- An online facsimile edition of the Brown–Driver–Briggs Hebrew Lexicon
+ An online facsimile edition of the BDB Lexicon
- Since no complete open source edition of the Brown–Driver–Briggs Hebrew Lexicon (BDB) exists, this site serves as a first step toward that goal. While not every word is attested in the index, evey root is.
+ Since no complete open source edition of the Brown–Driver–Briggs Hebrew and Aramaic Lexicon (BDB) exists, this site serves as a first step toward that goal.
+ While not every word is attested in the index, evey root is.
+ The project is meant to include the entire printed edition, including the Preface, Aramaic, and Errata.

───

Activity: From the entries above, list each line with "word" in it.

Result of this task:
- Since no complete open source edition of the Brown–Driver–Briggs Hebrew Lexicon (BDB) exists, this site serves as a first step toward that goal. While not every word is attested in the index, evey root is.
+ While not every word is attested in the index, evey root is.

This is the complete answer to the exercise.